As far as we can tell, Yom Kippur is radically different than Yom Hakippurim. The Jew is not passive on Yom Kippur. The holiday focuses on the individual not the priest’s family and the community. Yom Hakkipurim was probably a happy day. True, Jews had to ye’anu, but, although we no longer know what this required, it probably meant they should pay attention, think about what the priest’s sacrifices mean, and change their behavior. In fact, in ancient time, in the afternoon, after the sacrifices were offered, the day was celebrated with dances when girls would dress in white clothing, each girl wearing the same outfit, and many marriages resulted from meetings during the Yom Hakippurim festivities.

 

                                                                           Unetaneh Tokef

One of the most important prayers of the High Holiday services is Unetaneh Tokef. Rabbis and Jews generally invented stories to explain the origin of some prayers. Rather than analyzing the depth of prayers, which could alienate people who do not want to undertake this exercise and frustrate others who would not be able to understand the raison d’être of the prayer, the story teaches a simple moral lesson that could be easily understood.

One of the most moving poem/prayers of Rosh Hashanah and Yom Kippur, Unetaneh Tokef, is a good example. The name can be defined as “And let us recognize the power (of this day’s holiness).” The legend states that the poem was composed by a rabbi who suffered martyrdom. The legend teaches that during this holy day, Jews should devote themselves to the important lessons of Judaism even to the extent of willing to martyr themselves for the sake of Judaism.

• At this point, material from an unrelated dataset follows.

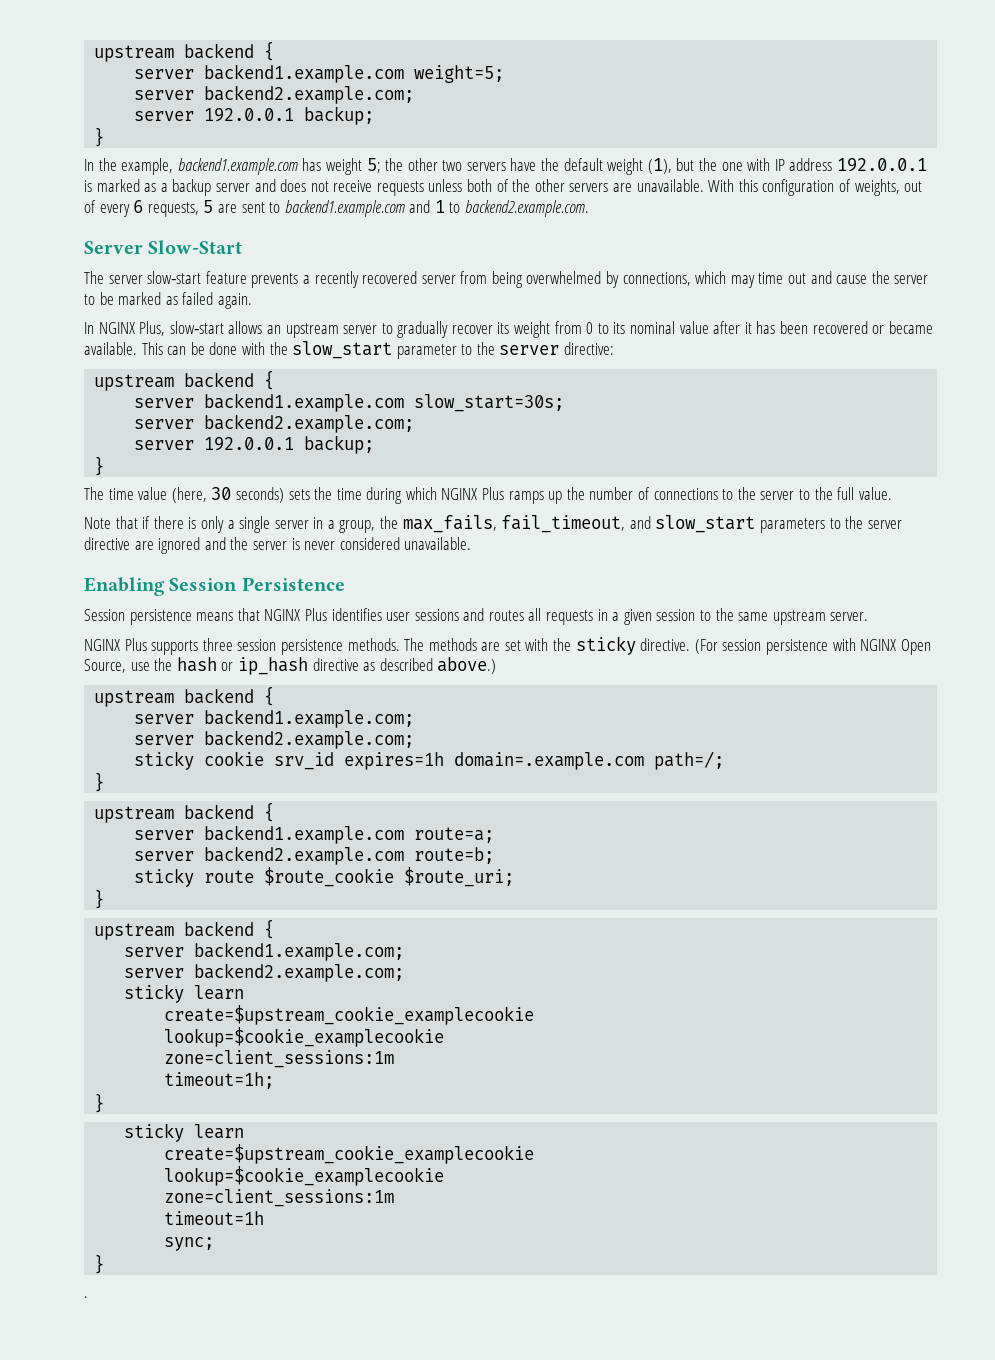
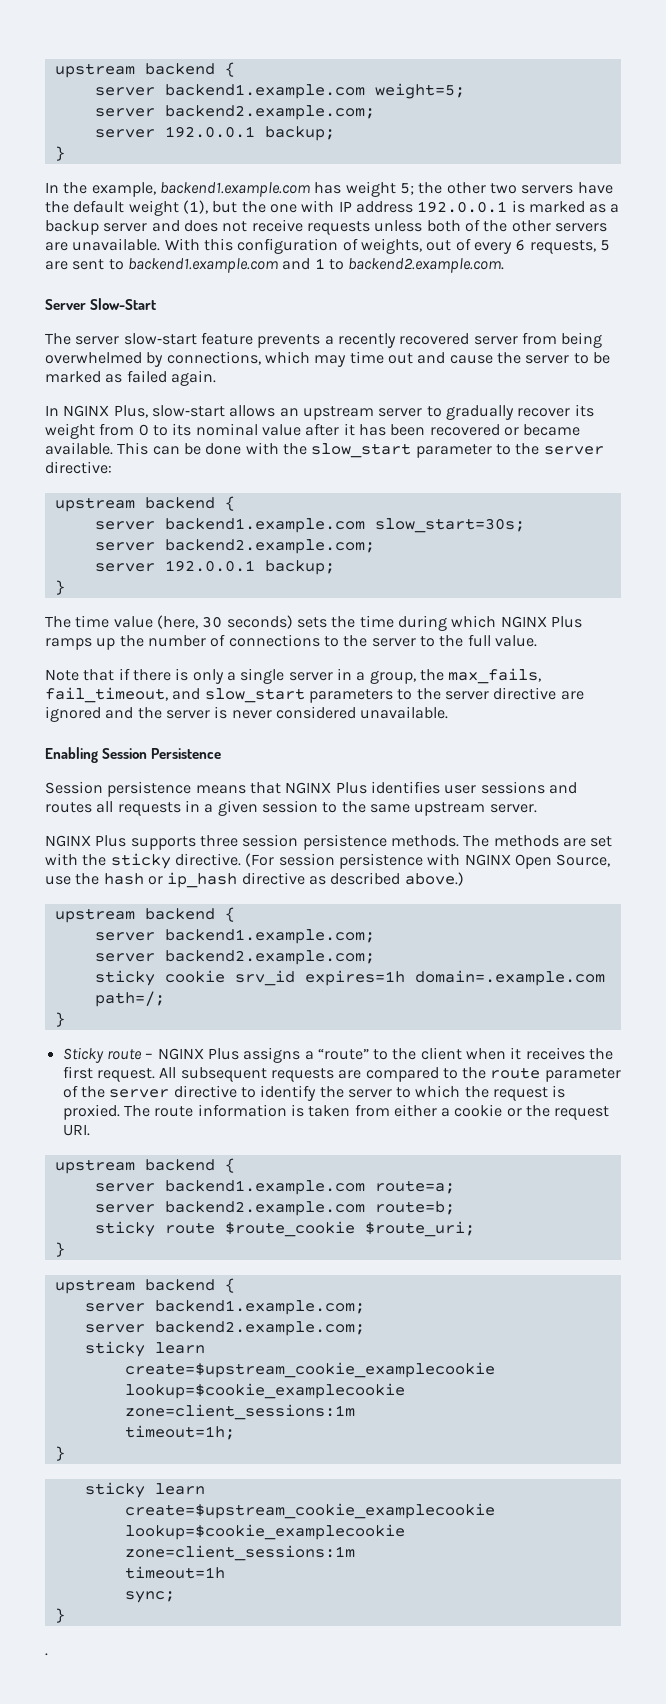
(105, 782) none -> [62,1047,614,1063] [62,1066,621,1082] [62,1085,566,1101] [62,1104,610,1120] [62,1124,90,1136] // Sticky route – NGINX Plus assigns a “route” to the client when it receives the first request. All subsequent requests are compared to the route parameter of the server directive to identify the server to which the request is proxied. The route information is taken from either a cookie or the request URI.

The problem with this teaching is that it doesn’t always make sense to give up one’s life for Judaism. Some scholars say that when Maimonides and his family lived in Morocco and were told to either become Muslims or die, he adopted Muslim manners outside his home while being a Jew at home.[3] He did so until he and his family were able to escape to Israel and then to Egypt where he finally settled.

There are also difficulties in the theology of the poem. There is a seeming contradiction between the poem saying that a person’s fate is sealed on Yom Kippur, while it later says that “repentance, prayer, and charity avert the evil decree,” meaning it is not sealed.

Additionally, the primary image of the prayer/poem is God possessing tablets or scrolls in which he inscribes the deeds and destinies of human beings. This notion predates Israel. The people of ancient Mesopotamia held the identical idea.

This image of God is somewhat disturbing. Do we want to portray God anthropomorphically, like a forgetful king who needs to write himself notes to prompt him to remember to act?

Another central idea of the poem is that God is involved in producing evil. Is God responsible for the holocaust? Did God cause men and women to have cancer?

Another difficult idea is that “penitence, prayer, and charity avert the evil decree.” Experience has shown that this is simply untrue.

Still another disturbing picture in the poem is that of people going passively before God like ignorant, unthinking sheep, a view that is antithetical to the heroism of Abraham who argued with God about saving Sodom and Gomorrah.

However, these images can and should be understood metaphorically. The poem is telling its readers that this is a time to wake up, to take notice, to see the fragility of life, to consider how judgments are formed and sealed naturally, to change, to abandon despair and apathy, to set goals, to reshape our character, to challenge and take control of our fate and our destiny, to reject the notion that we are helpless before nature and God, decide to control our reactions to events that we cannot control. In essence, the message of the poem is just the opposite of what it states literally.

Victor Frankl, who survived years in a Nazi concentration camp, understood this when he wrote: “Human freedom is not freedom from conditions, but freedom to take a stand toward the condition.”[4]

 

 

[1] The Holy Scriptures by The Jewish Publication Society of America.

[2] While Leviticus 2:1 speaks about a nefesh offering a sacrifice, it does not mean that a disembodied spirit does so, but rather a man doing it.

[3] Maimonides by Yellin, Abrahams, and Dienstag, especially page 34.

[4] He also taught that the duty of humans is to be all that they can be.